### Assignment
Look through the data below for the line with "236 | 2023-12-24" and the line with "73 | 2024-04-24", then output those two and all lines in between, exactly as written.

### Record excerpts
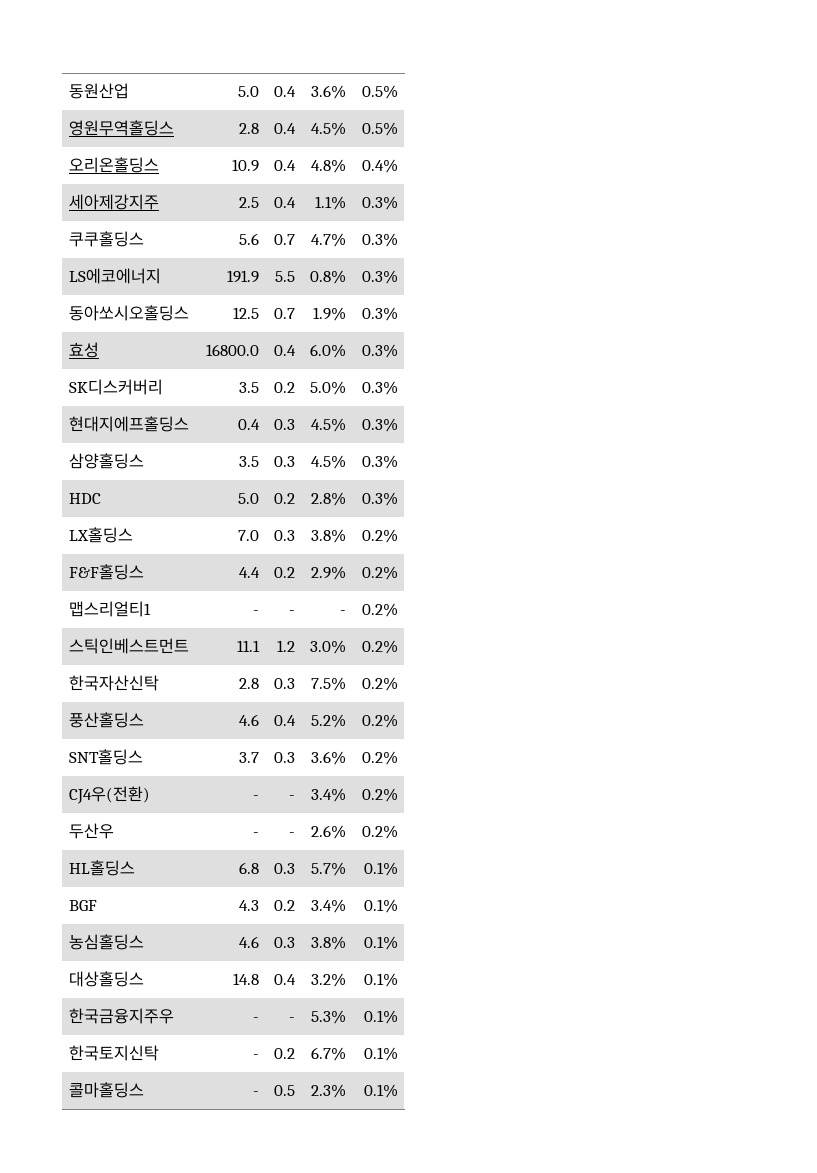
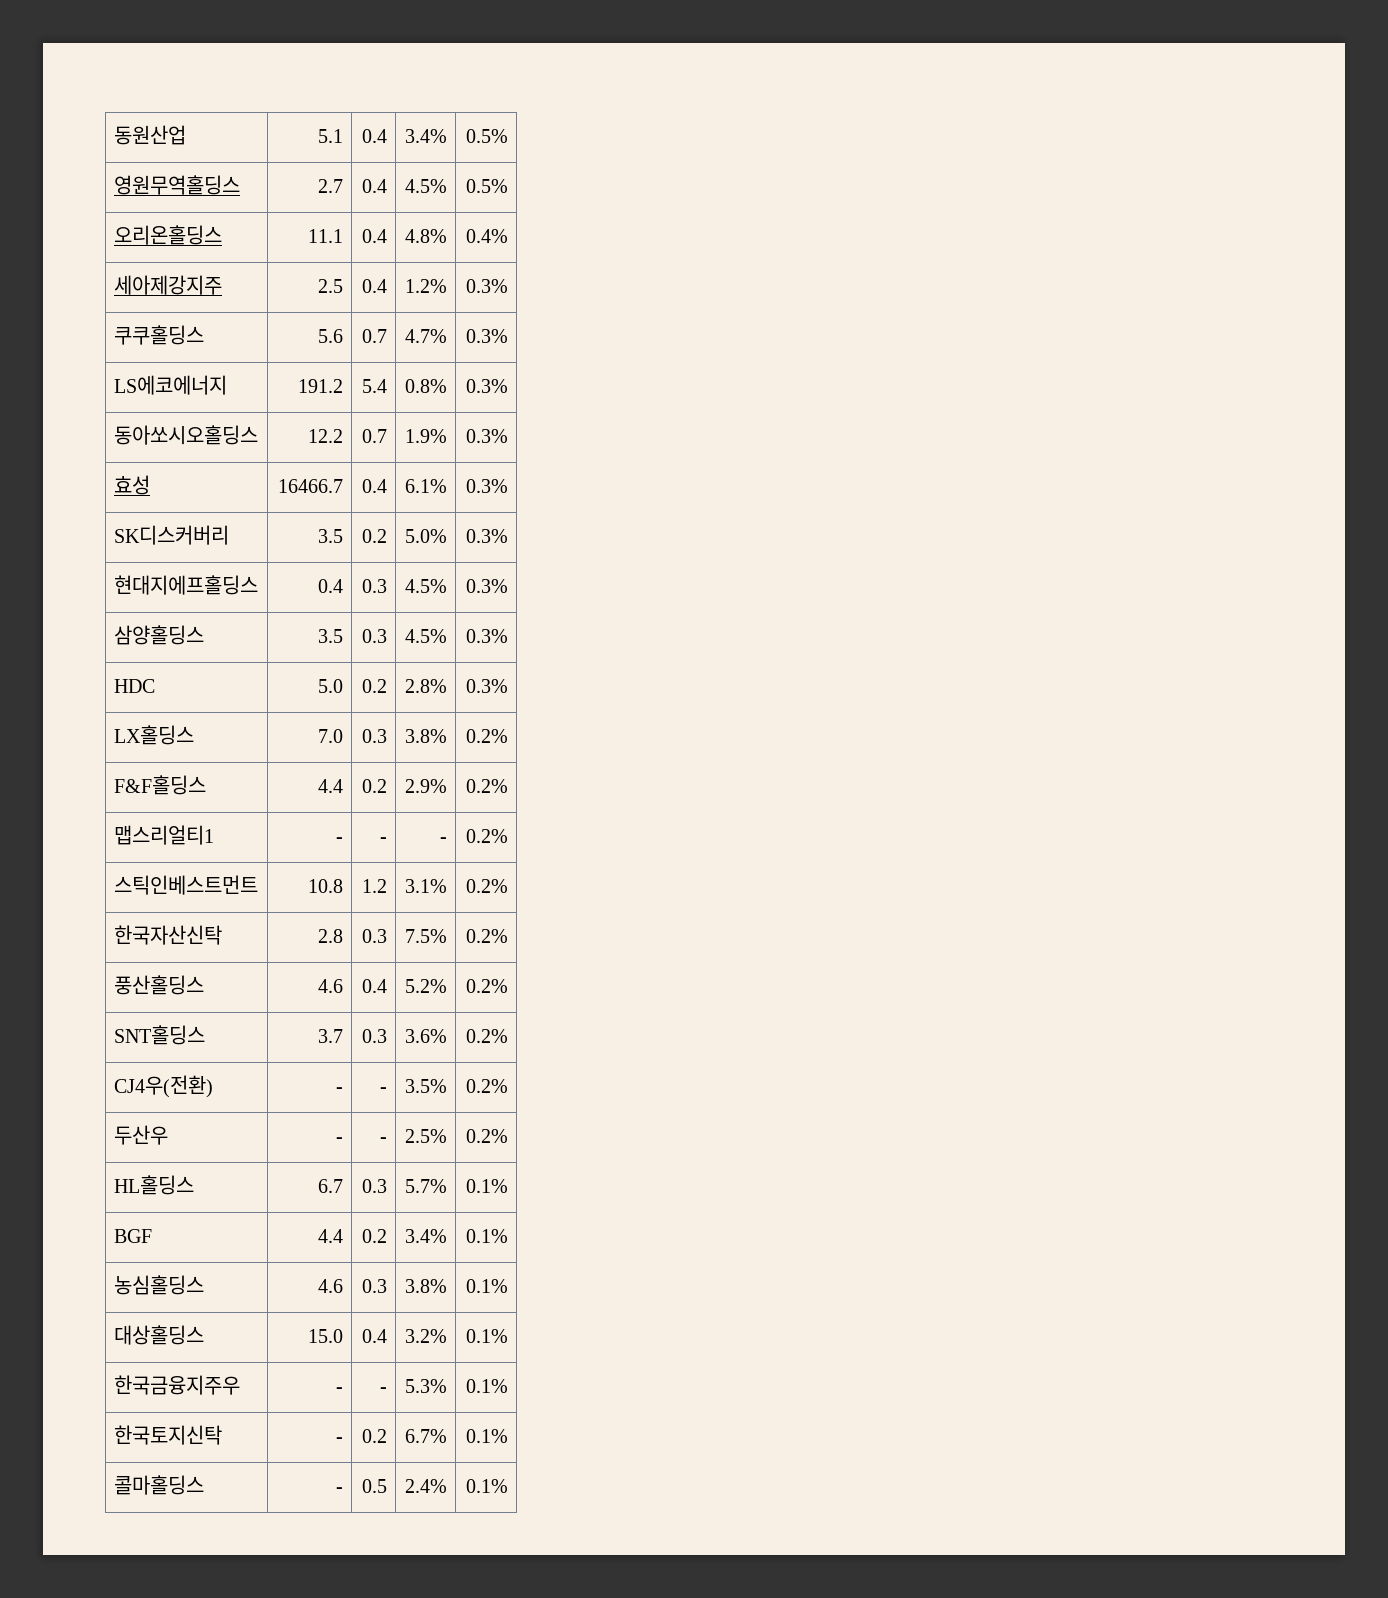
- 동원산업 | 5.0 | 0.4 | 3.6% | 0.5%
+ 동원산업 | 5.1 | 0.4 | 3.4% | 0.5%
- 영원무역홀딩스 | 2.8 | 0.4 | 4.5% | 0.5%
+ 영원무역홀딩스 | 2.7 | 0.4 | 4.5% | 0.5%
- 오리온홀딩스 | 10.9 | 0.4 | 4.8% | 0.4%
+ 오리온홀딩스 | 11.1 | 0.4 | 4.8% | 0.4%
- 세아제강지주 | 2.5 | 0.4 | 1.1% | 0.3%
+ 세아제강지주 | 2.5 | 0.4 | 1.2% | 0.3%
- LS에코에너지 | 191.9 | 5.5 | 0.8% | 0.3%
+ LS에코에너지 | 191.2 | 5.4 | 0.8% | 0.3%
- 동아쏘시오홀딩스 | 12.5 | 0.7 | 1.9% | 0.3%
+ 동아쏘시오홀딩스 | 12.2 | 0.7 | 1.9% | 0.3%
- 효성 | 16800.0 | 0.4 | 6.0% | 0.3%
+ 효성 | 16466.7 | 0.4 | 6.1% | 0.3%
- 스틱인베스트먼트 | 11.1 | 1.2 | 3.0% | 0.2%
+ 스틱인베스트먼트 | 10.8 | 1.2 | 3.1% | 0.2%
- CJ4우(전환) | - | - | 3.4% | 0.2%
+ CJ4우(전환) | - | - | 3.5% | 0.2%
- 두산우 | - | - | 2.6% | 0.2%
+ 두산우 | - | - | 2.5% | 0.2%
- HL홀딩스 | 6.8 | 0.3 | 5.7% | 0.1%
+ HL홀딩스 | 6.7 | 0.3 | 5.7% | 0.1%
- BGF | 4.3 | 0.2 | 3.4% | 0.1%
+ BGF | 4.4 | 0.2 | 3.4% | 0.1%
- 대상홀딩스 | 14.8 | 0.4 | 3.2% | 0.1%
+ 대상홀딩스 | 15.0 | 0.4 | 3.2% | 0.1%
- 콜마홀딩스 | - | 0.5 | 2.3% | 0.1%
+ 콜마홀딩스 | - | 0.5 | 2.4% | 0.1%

...

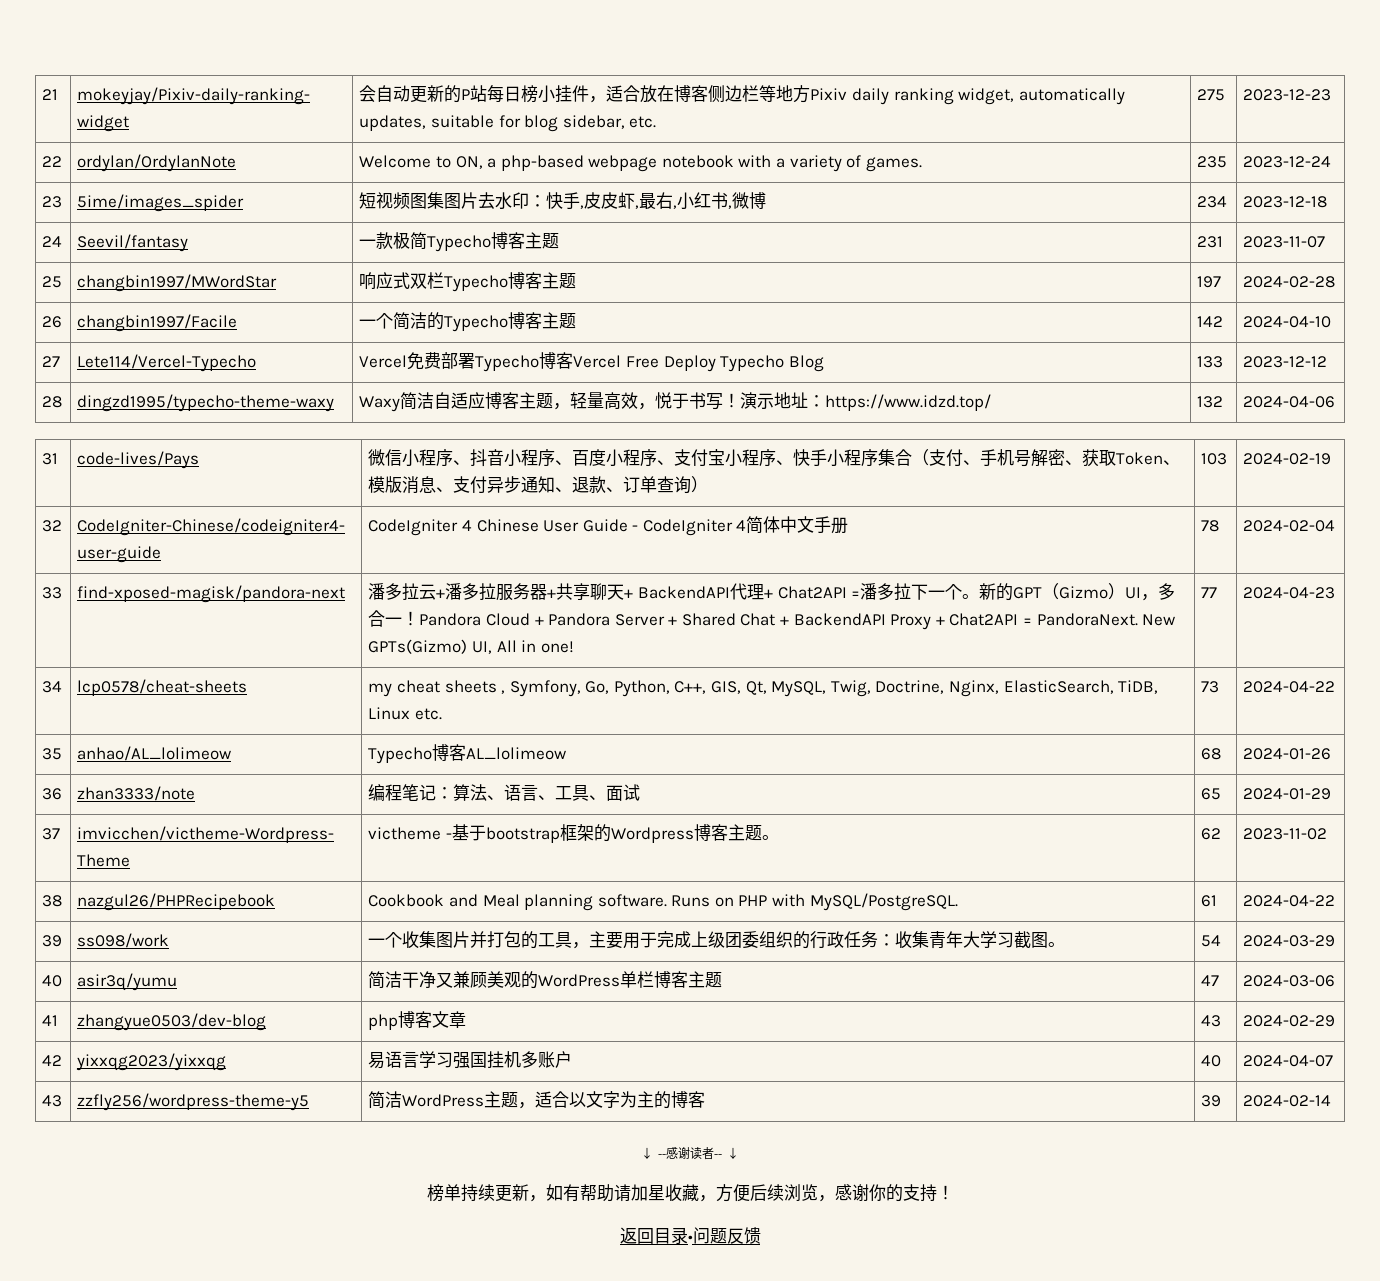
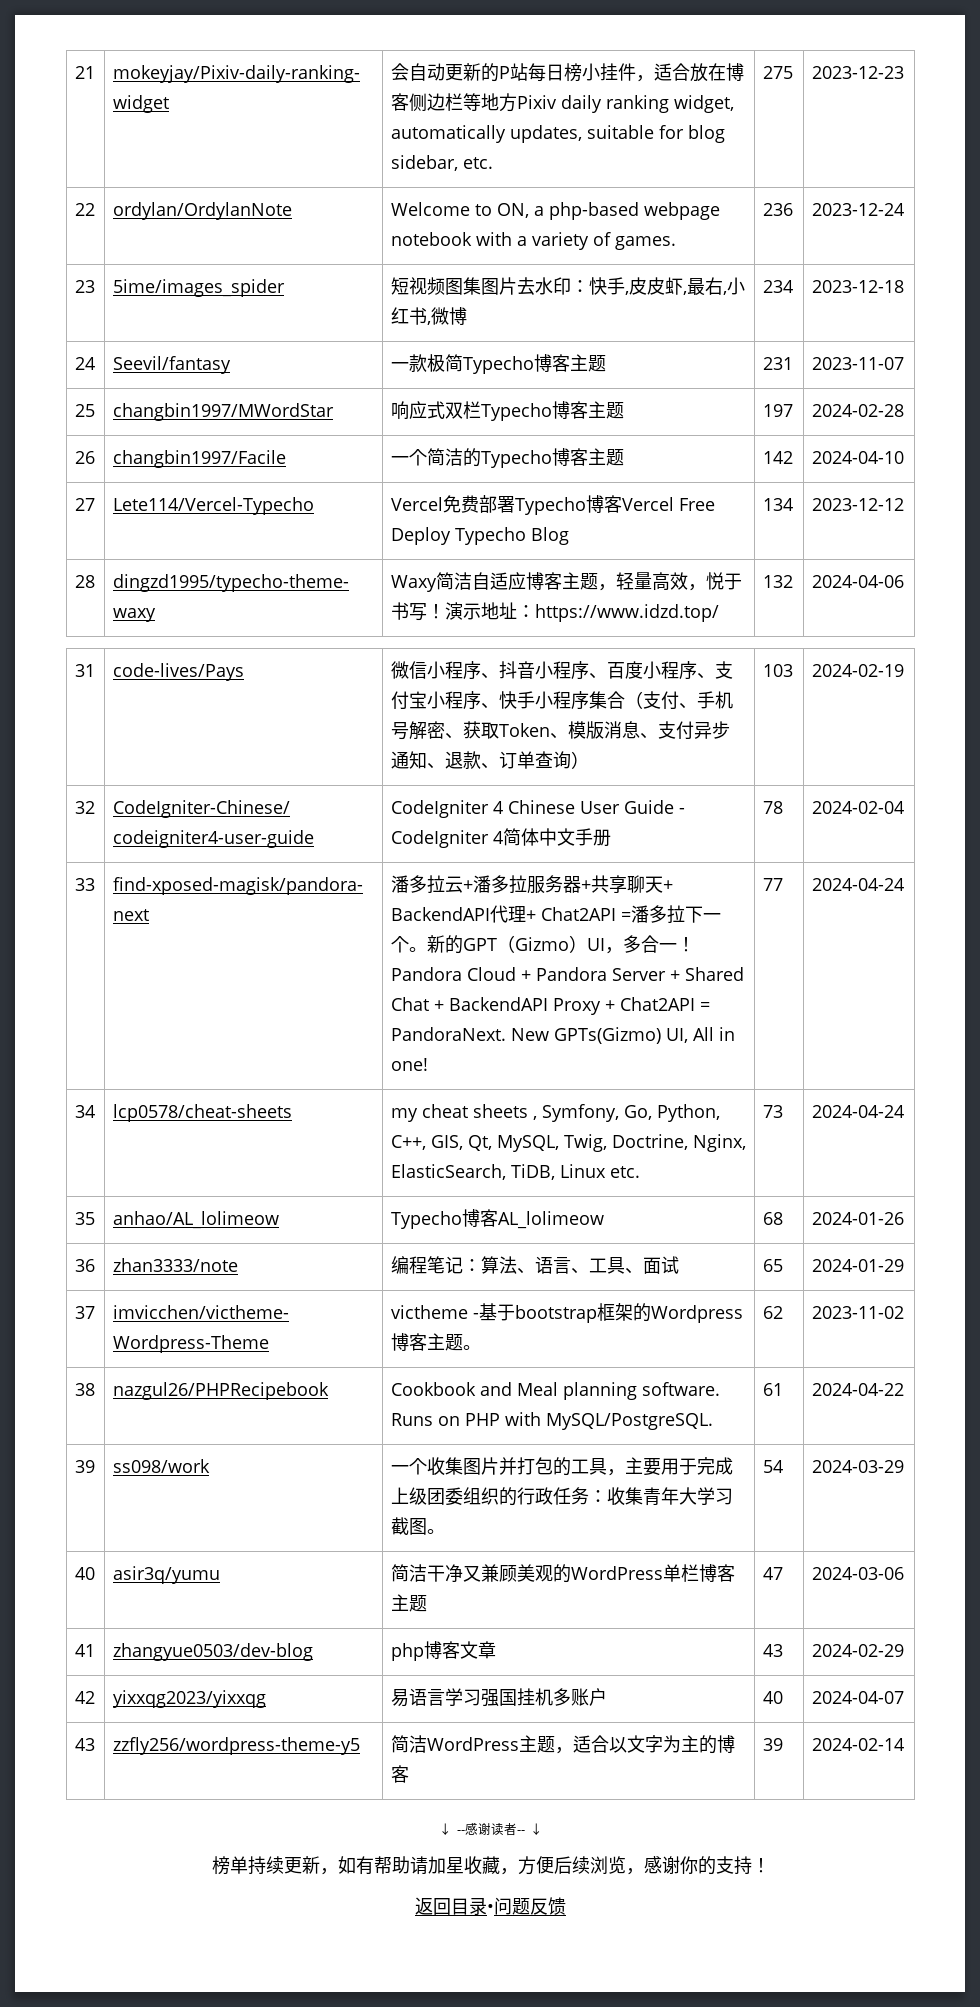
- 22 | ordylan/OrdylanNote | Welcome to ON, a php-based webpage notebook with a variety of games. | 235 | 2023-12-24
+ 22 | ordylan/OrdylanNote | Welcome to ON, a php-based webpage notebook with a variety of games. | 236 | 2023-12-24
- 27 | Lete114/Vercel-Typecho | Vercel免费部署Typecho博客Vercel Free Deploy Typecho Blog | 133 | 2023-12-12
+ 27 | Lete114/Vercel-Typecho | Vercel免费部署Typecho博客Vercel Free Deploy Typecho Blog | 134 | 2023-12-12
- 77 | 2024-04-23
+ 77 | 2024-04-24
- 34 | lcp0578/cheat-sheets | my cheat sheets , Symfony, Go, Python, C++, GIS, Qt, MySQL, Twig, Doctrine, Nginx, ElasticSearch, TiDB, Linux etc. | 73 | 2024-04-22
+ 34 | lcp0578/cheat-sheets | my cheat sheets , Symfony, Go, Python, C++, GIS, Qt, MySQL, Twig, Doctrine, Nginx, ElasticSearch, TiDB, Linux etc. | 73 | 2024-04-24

### Answer for this exercise
+ 22 | ordylan/OrdylanNote | Welcome to ON, a php-based webpage notebook with a variety of games. | 236 | 2023-12-24
- 27 | Lete114/Vercel-Typecho | Vercel免费部署Typecho博客Vercel Free Deploy Typecho Blog | 133 | 2023-12-12
+ 27 | Lete114/Vercel-Typecho | Vercel免费部署Typecho博客Vercel Free Deploy Typecho Blog | 134 | 2023-12-12
- 77 | 2024-04-23
+ 77 | 2024-04-24
- 34 | lcp0578/cheat-sheets | my cheat sheets , Symfony, Go, Python, C++, GIS, Qt, MySQL, Twig, Doctrine, Nginx, ElasticSearch, TiDB, Linux etc. | 73 | 2024-04-22
+ 34 | lcp0578/cheat-sheets | my cheat sheets , Symfony, Go, Python, C++, GIS, Qt, MySQL, Twig, Doctrine, Nginx, ElasticSearch, TiDB, Linux etc. | 73 | 2024-04-24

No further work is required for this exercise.